We have carefully examined the bill as amended, and find that it does not explain clearly why complainants quit paying their monthly installments, or what connection Sam Carpenter had with the matter, or why his advice was followed instead of that of two attorneys, one of whom was complainants’ attorney. We have consulted every authority cited by appellants, but the facts in each of those cases differ in a considerable degree with those in the instant case. Appellants insist that the case of Moseley v. Ritter, 226 Ala. 673, 148 So. 139, 142, is determinative of the issue here involved. Among other things, the Court found in that case “that she [complainant] was ready, willing, anxious, and able to pay the debt; that, notwithstanding all this, Ritter, Wynn & Carmichael, then the holders of the note and mortgage, undertook to sell the property under the mortgage, and one of the holders appeared and bought the property.” Here the allegations show complainants to be “ready, willing, able and eager” to pay their debt, but upon their own terms, paying only $20 per month to the mortgagees, and $20 per month to Carpenter. This fact alone distinguishes this case from Moseley v. Ritter, supra. The bill here admits a default of four months prior to the filing of the bill and the reason for that default is not clearly or satisfactorily shown.

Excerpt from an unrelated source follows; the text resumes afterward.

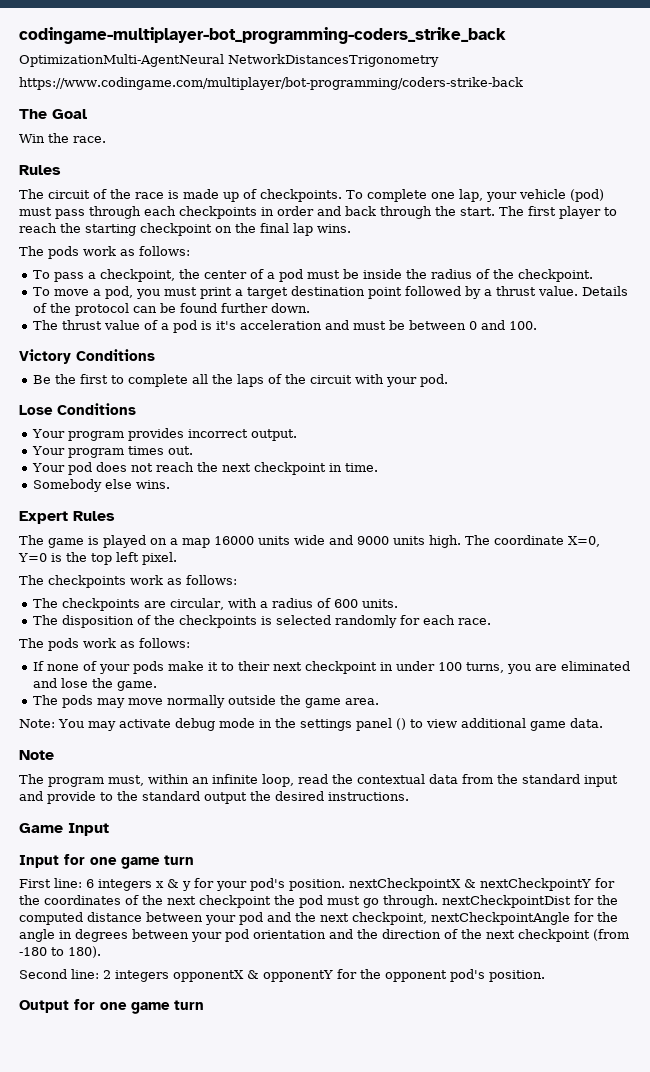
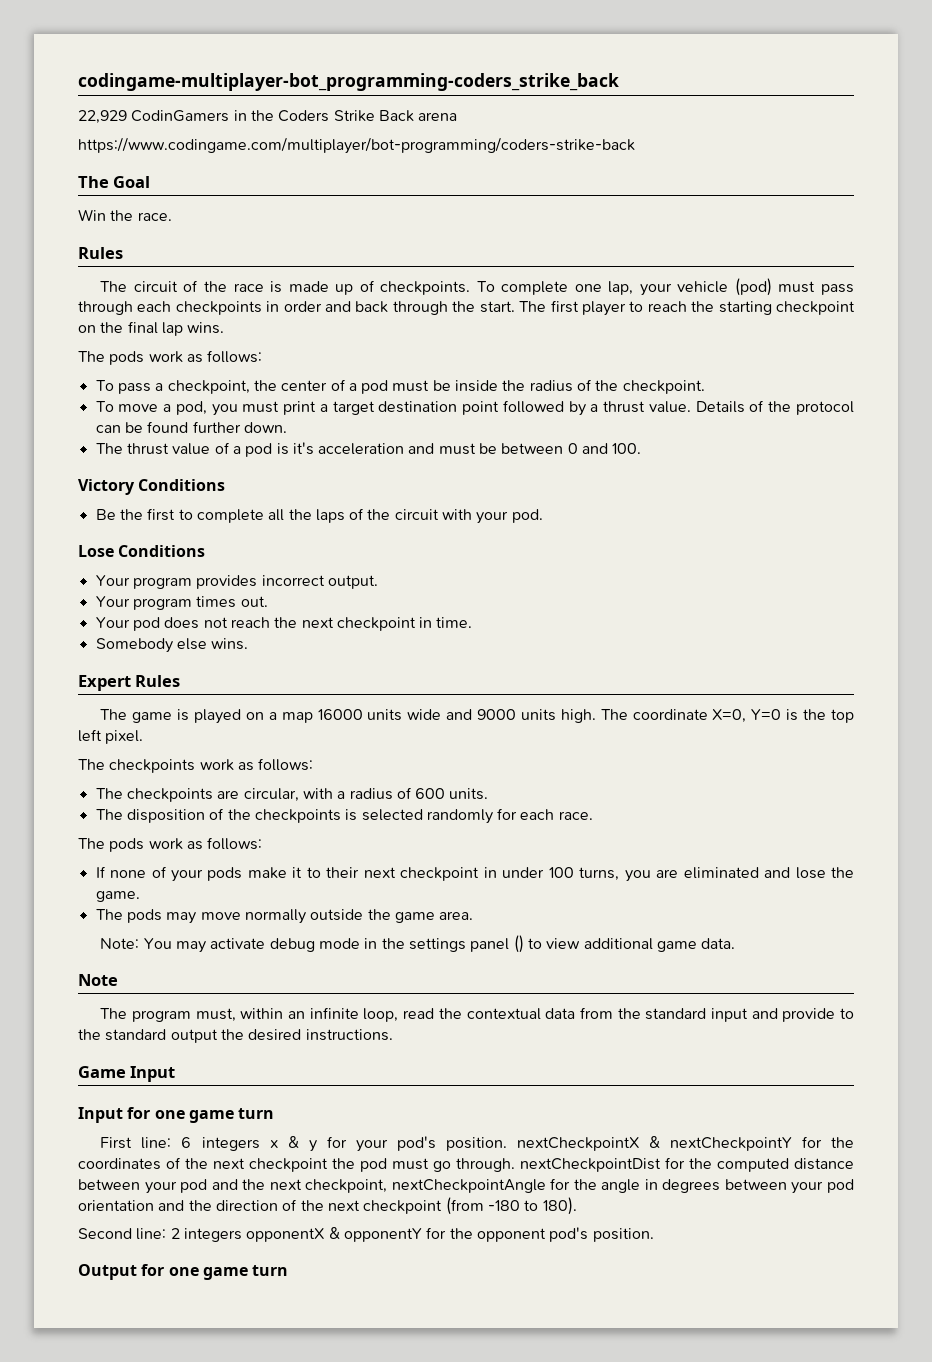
- OptimizationMulti-AgentNeural NetworkDistancesTrigonometry
+ 22,929 CodinGamers in the Coders Strike Back arena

In the case of Cooper v. Peak, 252 Ala. 384, 41 So.2d 590, 593, we find the following: “ * * * a bill in equity must set forth, not the evidence, but every material averment of fact necessary to complainant’s right of recovery. So com*85píete must be the averment of facts that on demurrer or decree pro confesso, the court can, without evidence, be able to perceive and affirm that complainant is entitled to the relief prayed. McDonald v. Mobile Life Ins. Co., 56 Ala. 468.” The bill under consideration falls short of the standard quoted.
We are, therefore, of the opinion that the decree of the court sustaining the demurrer to the bill as last amended except as to that aspect seeking to. quiet title, was free from error.
Affirmed.
LIVINGSTON, C. J., and BROWN and SIMPSON, JJ., concur.